I personally primarily want this for debugging purposes, and we should
try to eventually report errors in a more comprehensible way than
HSAILasm.  But more generally, and more importantly, if the input,
whether human readable or not, is incorrect, the compiler should not
produce an "internal error."  If that happens, users will file bugs
against gcc when in fact it is the generating tool that is broken.
One you maintain the FE, you personally will not want this :-)

> 

> "File format not recognized" error is one that might be useful though.

> I added a check for the BRIG magic number and the supported version (1.0).

> 

> Perhaps we should add error printouts later on case by case basis when we

> see which error cases can be useful and worth reporting in a human readable

> graceful manner? It can be as easy as converting the internal_error

> to fatal_error or similar in that case.


Yeah, that is what I meant, together with printing some information
about offsets in different sections where the error is.

> 

> > - A very minor suggestion: In GCC it is customary to write TODO as one

> >   word.  We generally do not use "TO OPTIMIZE", that is just a TODO

> >   (as opposed to a FIXME, which hints that something is at least a bit

> >   wrong here).  I think you can keep your way if you want but for

> >   example I do have emacs highlighting set up for the traditional

> >   formats.

> 

> Converted all to TODO.

> 

> > - You do not seem to handle BRIG_OPCODE_ICALL, or have I missed it?

> >   That is fine, I don't think anybody else does that now anyway, I

> >   just got curious reading the ipa analysis.

> 

> Right.

> 

> > - brig-lang.c:

> >   + x_flag_whole_program = 0; - talk about this with Honza

> 

> I guess this is note to yourself? As we agreed I didn't try whole program

> optimizations yet.  I might later when optimizing for a target. It will

> be really useful, I agree. Now that it used the proper builtin way, it

> might work more easily.


Right, it was a note for myself.

> 

> >   + brig_langhook_type_for_size: has several issues.  Either always

> >     return a type like go or return error_mark_node instead of NULL.
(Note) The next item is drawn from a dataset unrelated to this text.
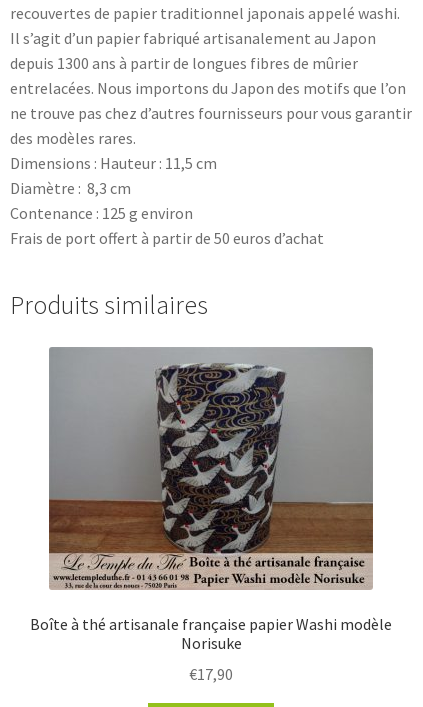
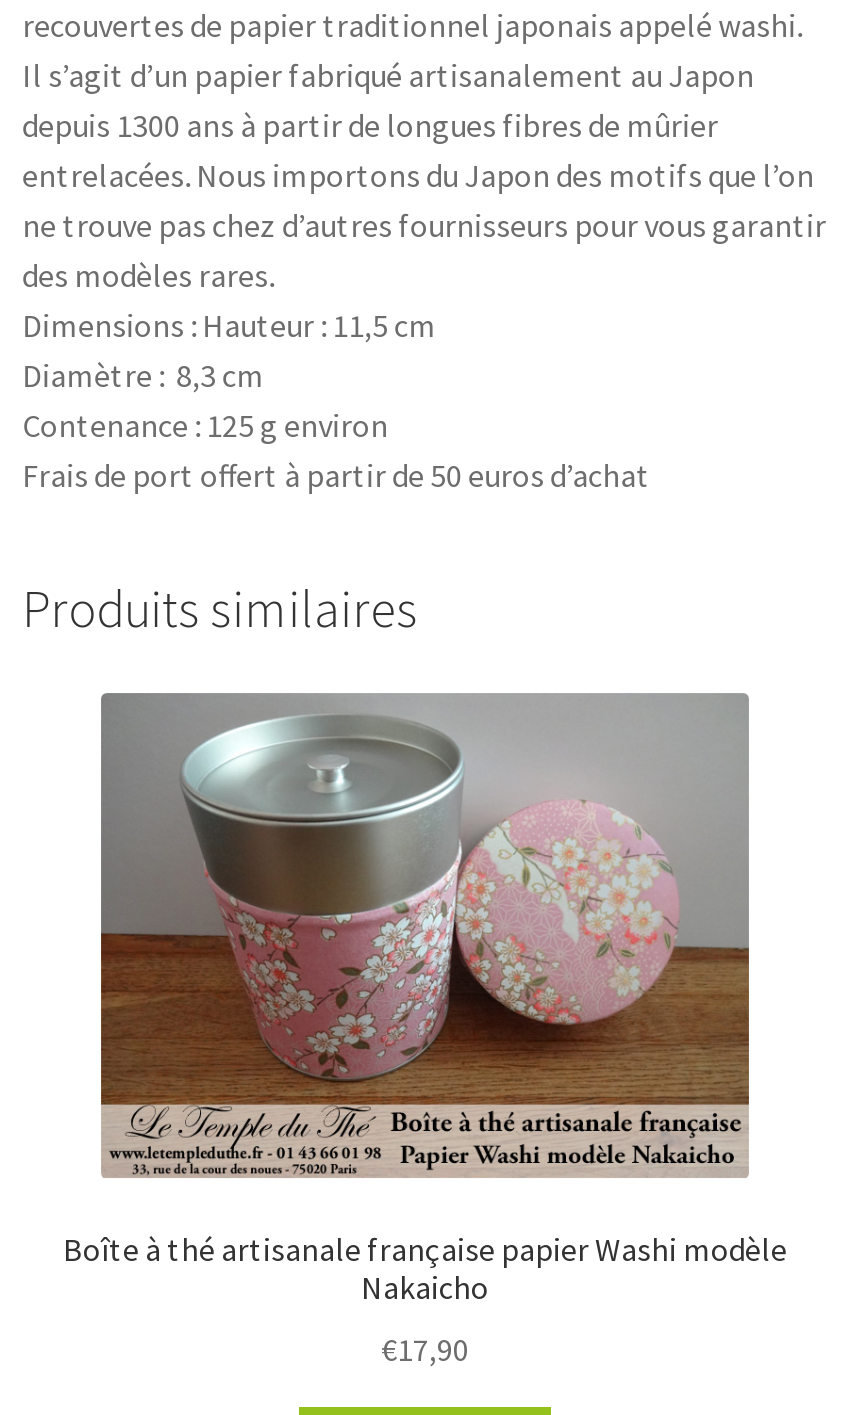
- [image]
+ [image]

- Norisuke
+ Nakaicho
> >     Also, do not count on long being 64-bit.  I would just copy what

> >     go does.  Or lto.

> 

> Copied the go's version, it should work with BRIG too.


Great.

> 

> >   + convert: did you avoid using convert_to_vector deliberately?  The

> >     size check seems genuinely useful.

> 

> BRIG/HSAIL is a bit special case due to its "untyped" variables (registers),

> I use bit level casts in a lot of places to avoid accidental type conversions

> or sign extensions.


I was wondering why in case of VECTOR_TYPE, instead of
    return build1 (VIEW_CONVERT_EXPR, type, expr);
you do not do
    return fold (convert_to_vector (type, expr));

it seemed to me natural given how you handle the other cases and that
the function internally also builds a V_C_E, after two checks.  So I
thought the checks (matching overall size and only converting from an
integer or another vector-type) were the problem and was wondering
which one.  Especially the size one is something I believe you should
never violate too.

> 

> > - brigfrontend/brig-to-generic.cc:

> >   + brig_to_generic::parse: You seem to be handling LDA instruction

> >     (or more generally, BRIG_KIND_INST_ADDR instructions, but there is

> >     just the one) with copy_move_inst_handler, which seems just wrong.

> 

> What do you mean by 'wrong'?


copy_move_inst_handler operator() starts by type-casting whatever it
gets to BrigInstSourceType* and immediately dereferencing it, loading
field sourceType, even though, in case of an LDA, what it is actually
looking at is not a BrigInstSourceType but a BrigInstAddr, which is an
entirely different structure that does not have that field.  So you
read the 8-bit segment and the first reserved field and happily pass
that to gccbrig_tree_type_for_hsa_type, hoping it does not explode on
random data.  That is wrong.

Later on in the operator() you actually figure out that you are
looking at BrigInstSourceType but that is too late.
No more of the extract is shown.